On his return to England, Cotton was elected Liberal Party Member of Parliament (MP) for Nottingham East in 1906. There he formed a radical pro-Indian parliamentary group, and criticised his own government's actions in India. Already in poor health, he was narrowly defeated in his attempt for re-election in 1910.
In 1867 in Freshwater, Isle of Wight, Cotton married Mary Ryan (1848-1914). They had four children: Evan (1868-1939), Julian James Cotton (1869-1927), Mary Cotton (b. 1873), and Albert Louis Cotton (1874-1936).
Cotton met and married Ryan having seen a picture of her taken by pioneering photographer Julia Margaret Cameron. Ryan had been partly raised by Cameron, who found her as a child begging on Putney Heath.[8] The couple were photographed together by Cameron, in costume as Romeo and Juliet, on their wedding day.
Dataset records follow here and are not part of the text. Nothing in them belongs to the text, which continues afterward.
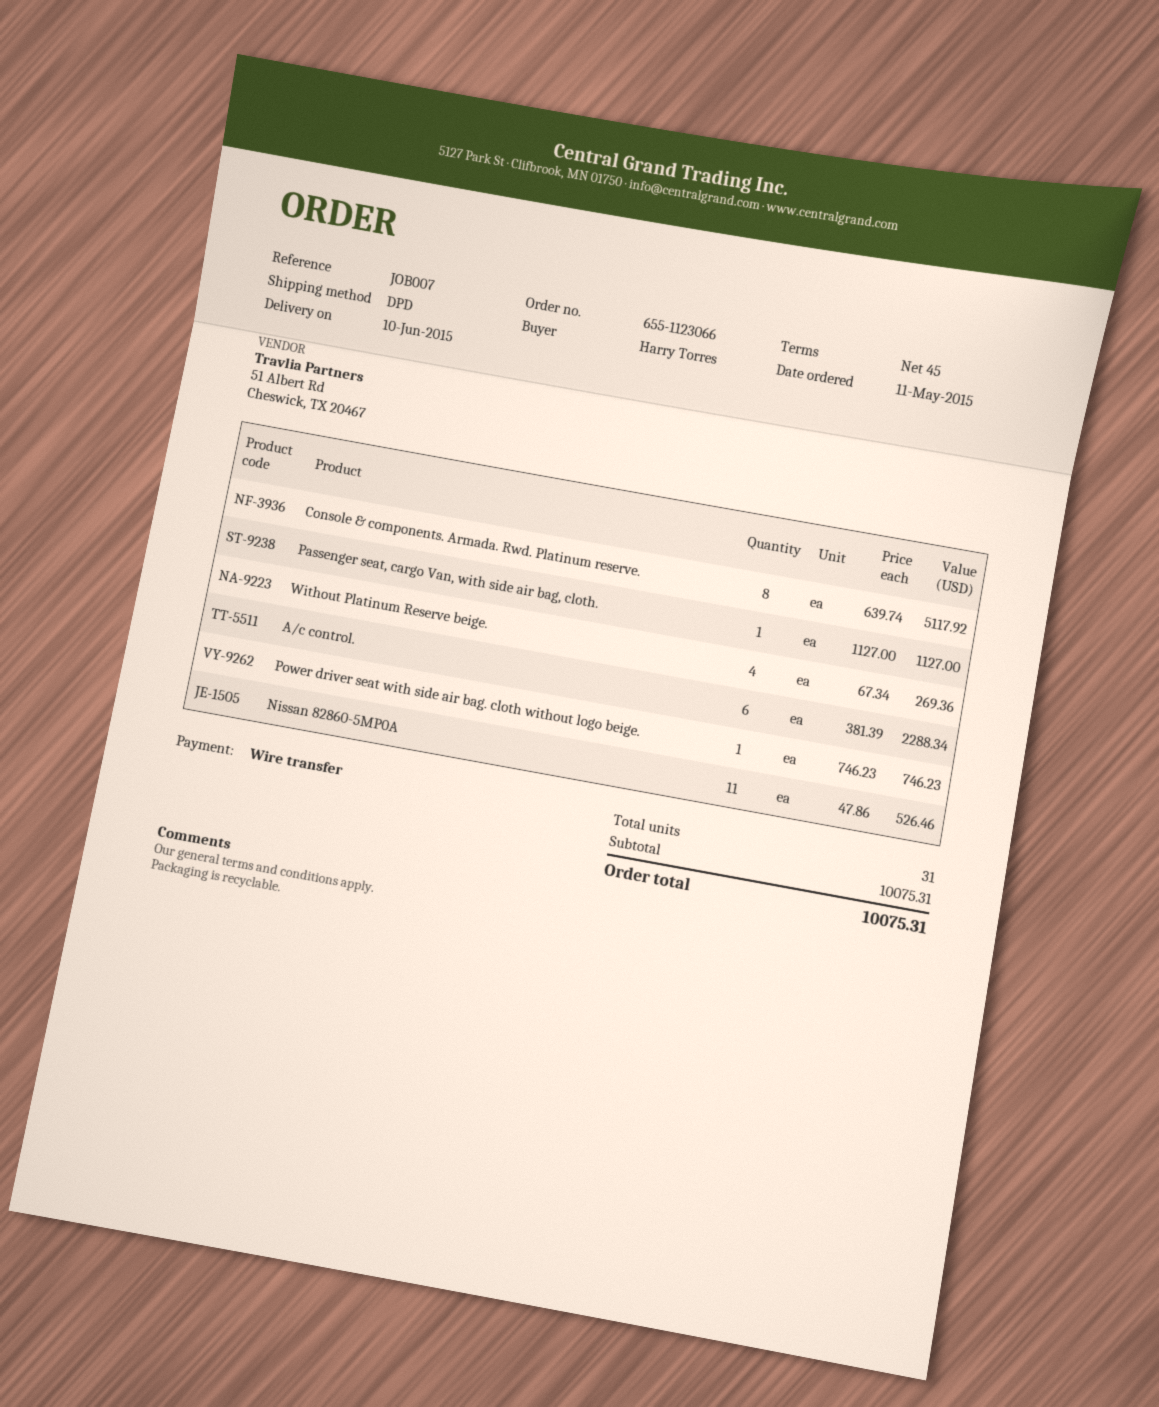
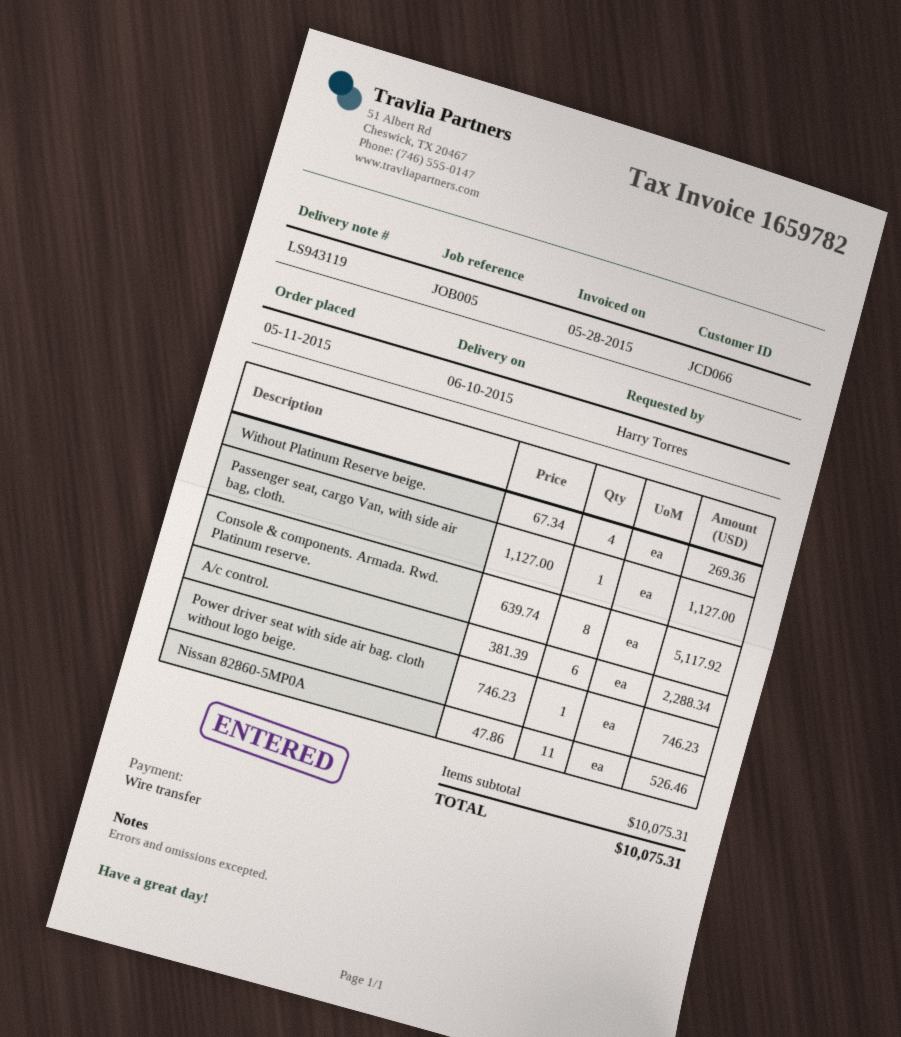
reference: JOB007 -> JOB005

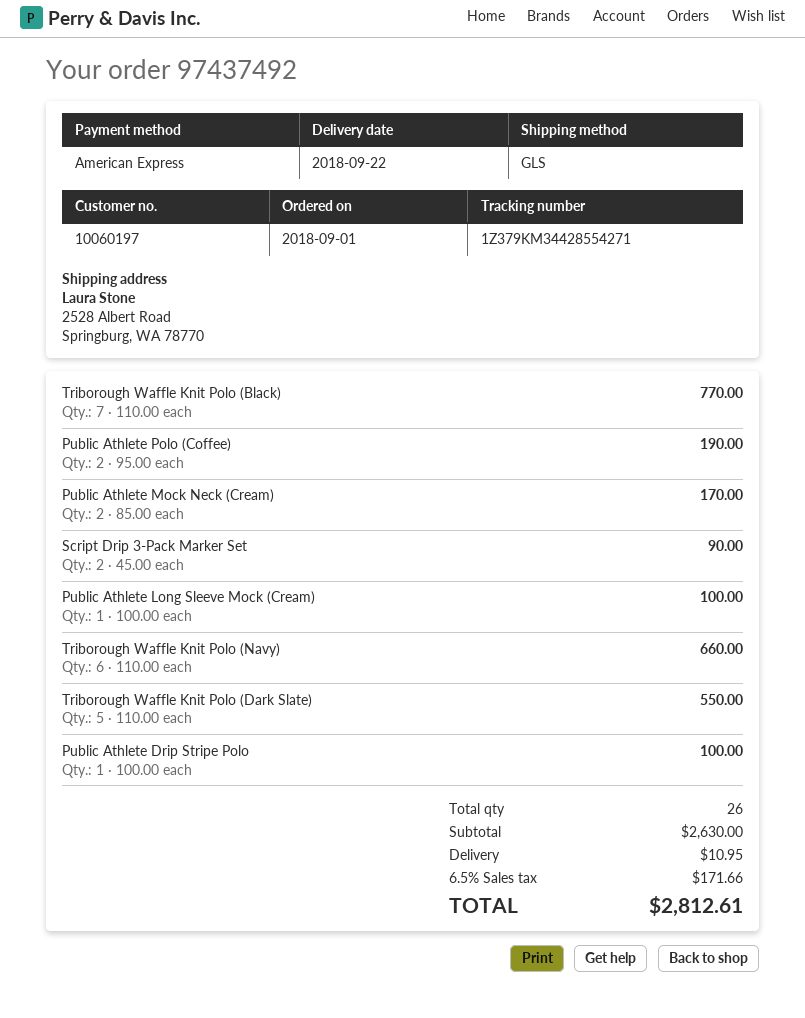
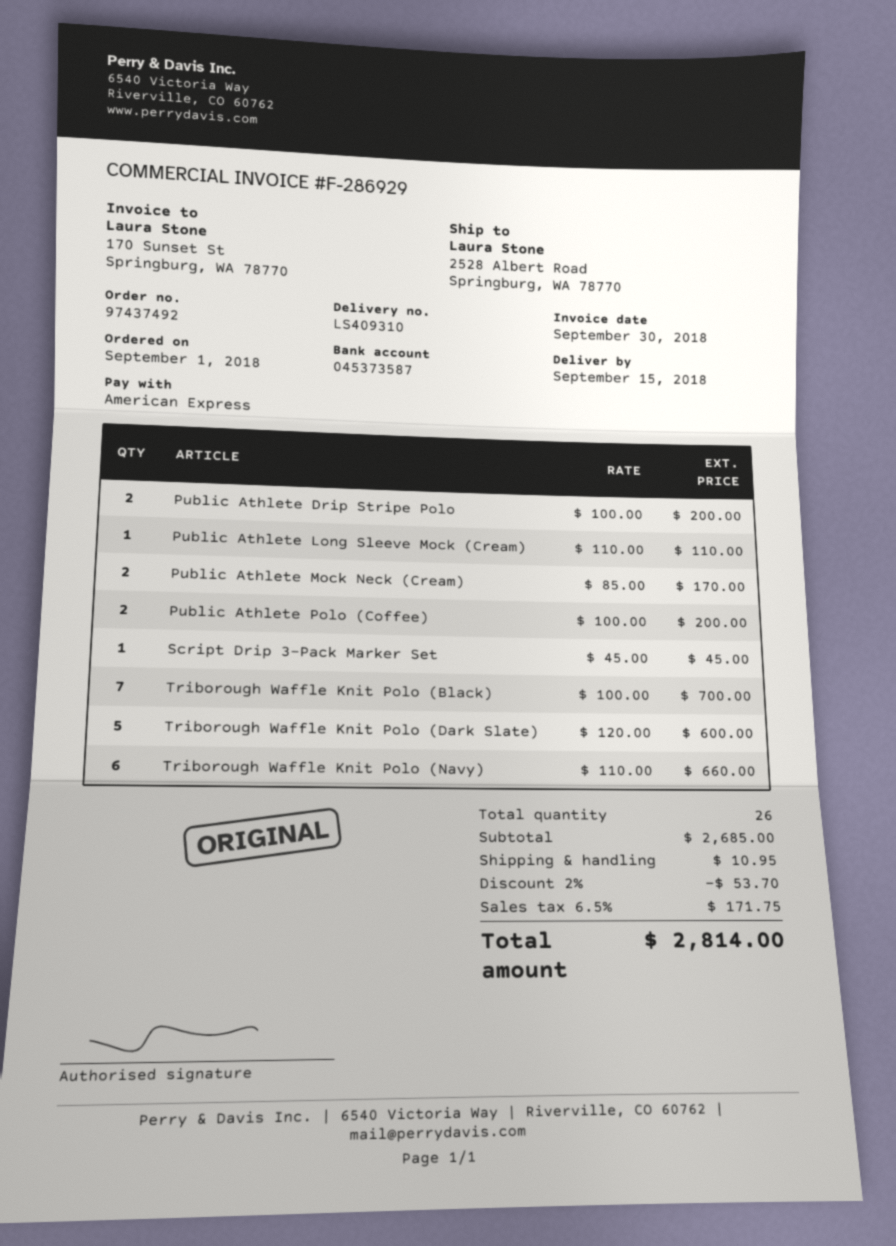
delivery date: 2018-09-22 -> 2018-09-15
Triborough Waffle Knit Polo (Black): 7 x 110.00 = 770.00 -> 7 x 100.00 = 700.00
Public Athlete Polo (Coffee): 2 x 95.00 = 190.00 -> 2 x 100.00 = 200.00
Script Drip 3-Pack Marker Set: 2 x 45.00 = 90.00 -> 1 x 45.00 = 45.00
Public Athlete Long Sleeve Mock (Cream): 1 x 100.00 = 100.00 -> 1 x 110.00 = 110.00
Triborough Waffle Knit Polo (Dark Slate): 5 x 110.00 = 550.00 -> 5 x 120.00 = 600.00
Public Athlete Drip Stripe Polo: 1 x 100.00 = 100.00 -> 2 x 100.00 = 200.00
subtotal: 2630.00 -> 2685.00
discount: none -> 2% = 53.70
tax: 6.5% = 171.66 -> 6.5% = 171.75
total: 2812.61 -> 2814.00

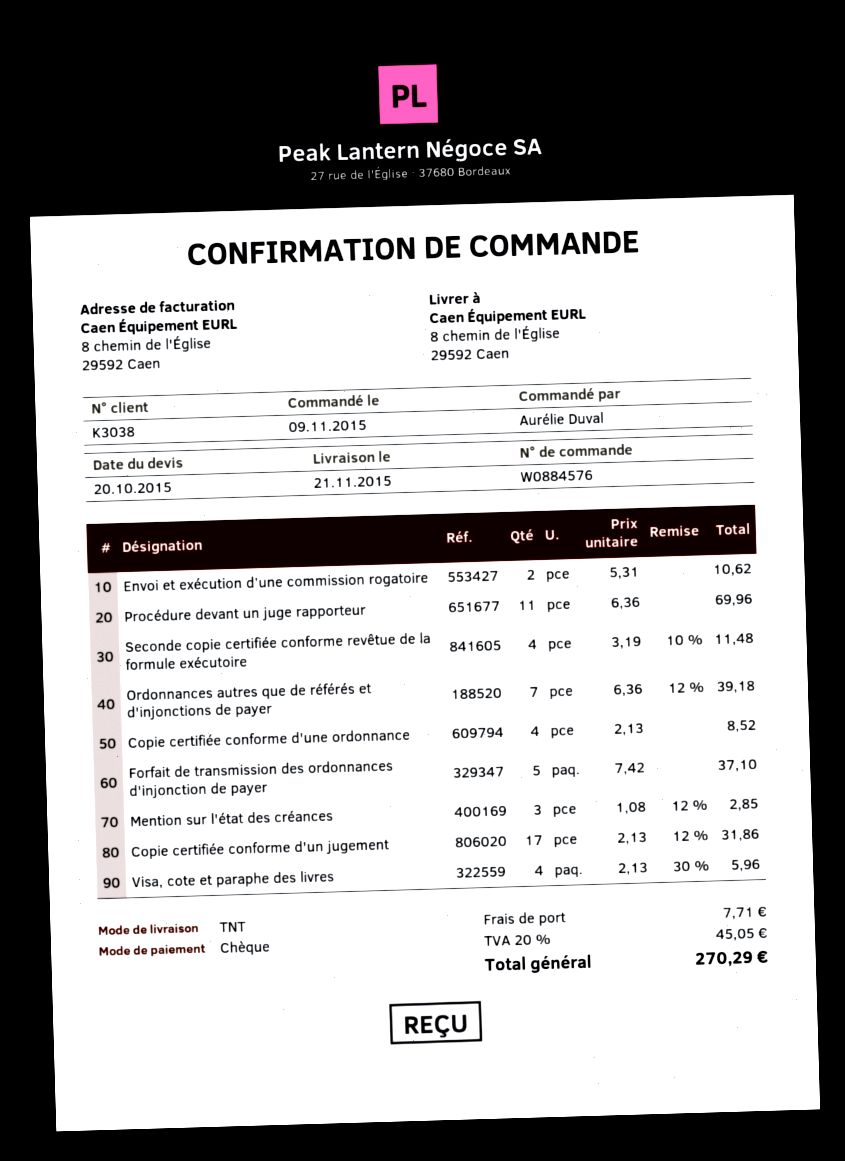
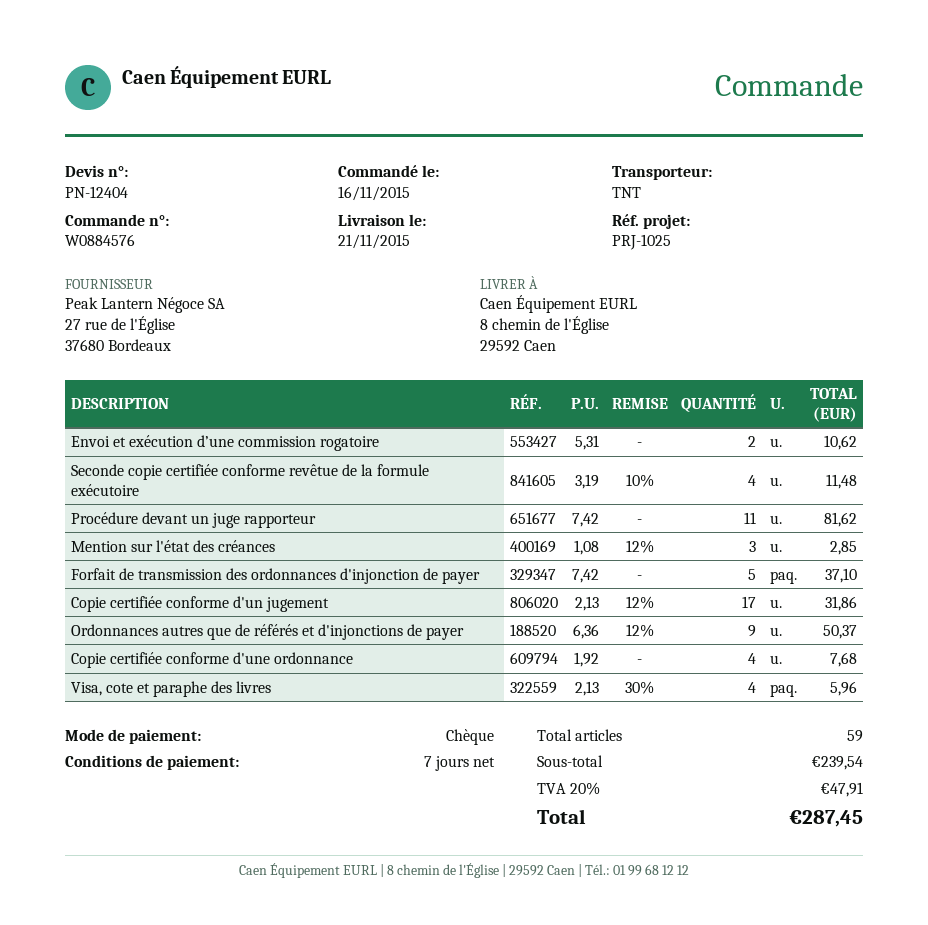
order date: 2015-11-09 -> 2015-11-16
Procédure devant un juge rapporteur: 11 x 6.36 = 69.96 -> 11 x 7.42 = 81.62
Ordonnances autres que de référés et d'injonctions de payer: 7 x 6.36 - 12% = 39.18 -> 9 x 6.36 - 12% = 50.37
Copie certifiée conforme d'une ordonnance: 4 x 2.13 = 8.52 -> 4 x 1.92 = 7.68
shipping: 7.71 -> none
tax: 20% = 45.05 -> 20% = 47.91
total: 270.29 -> 287.45

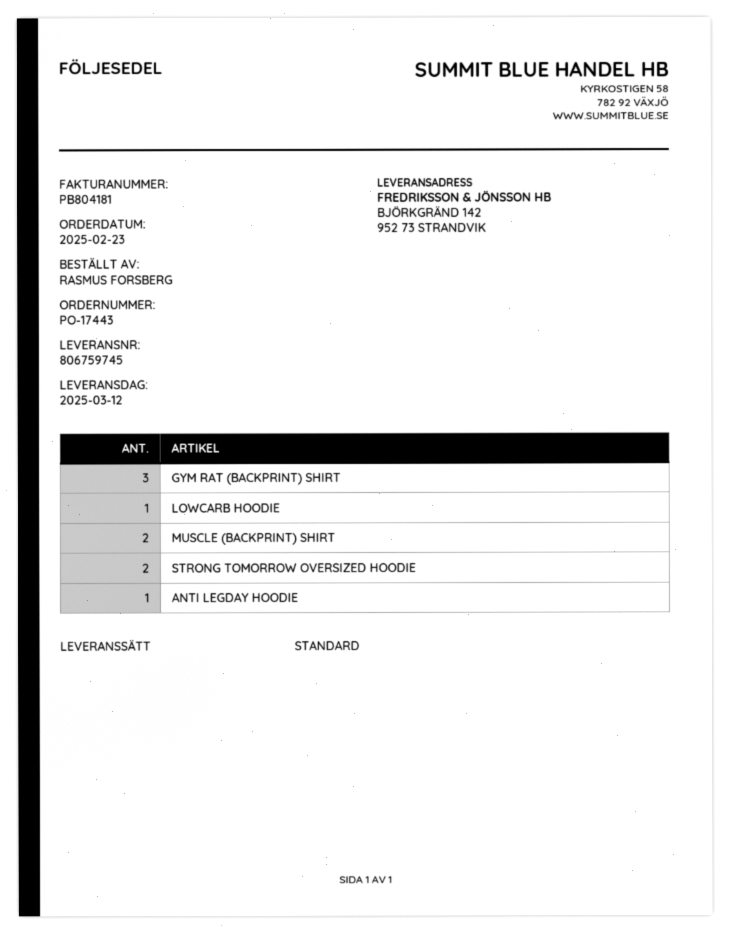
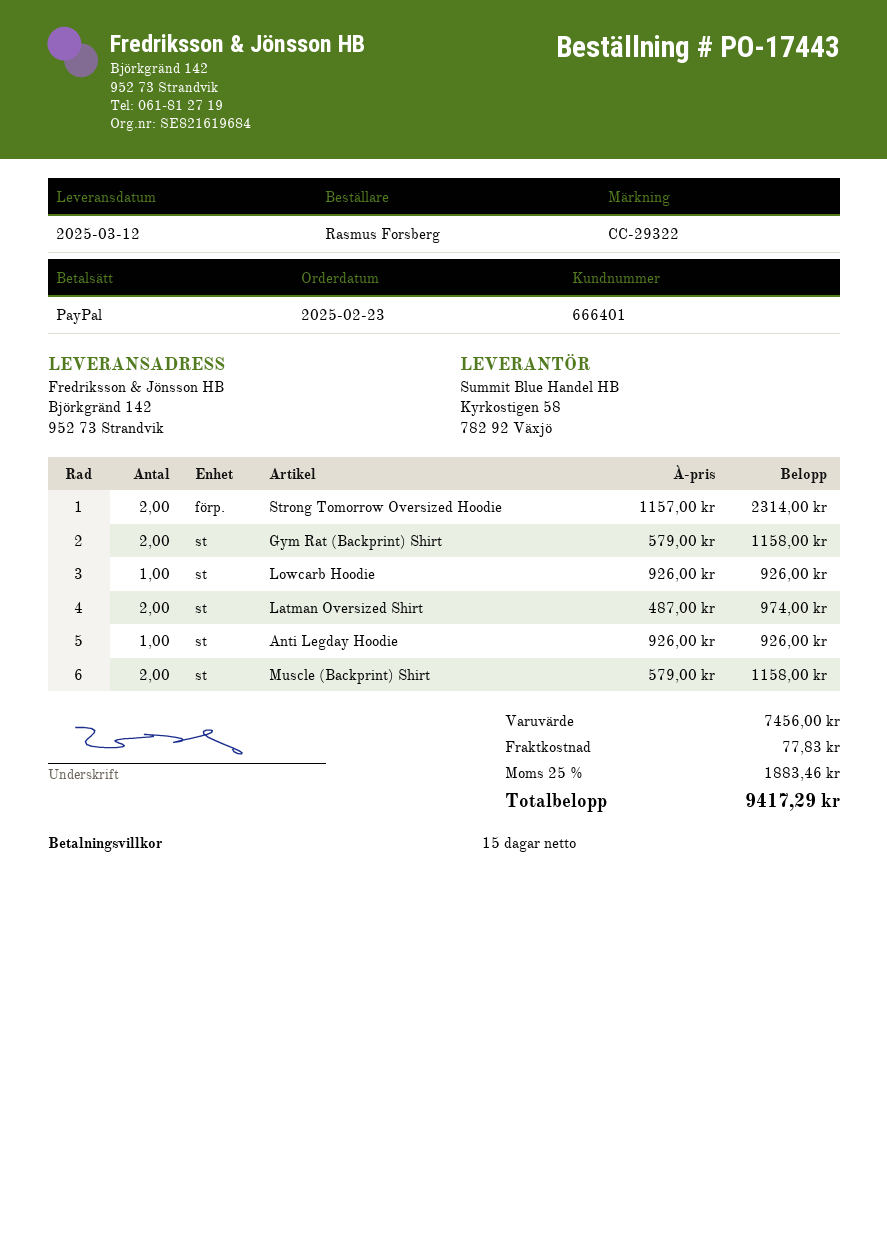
GYM RAT (BACKPRINT) SHIRT: 3 -> 2
Latman Oversized Shirt: none -> 2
Two of his sons, Evan and Julian, also made careers in the civil service in India. Cotton's grandson, Sir John Cotton (1909–2002), was Ambassador to the Congo Republic and Burundi and the last of six generations of Cottons to serve in colonial administration in India.[9]
He was an active writer and activist on behalf of Indian rights until the end of his life, despite ill health and financial difficulties. In 1885 he wrote New India or India in transition. It was aimed to draw attention of the ruling class for policy making in view of the great social, political and religious changes that were taking place in India at the time. In 1911 he published his memoirs, Indian and Home Memories. Sir Henry Cotton died at his home in St John's Wood, London, in October 1915.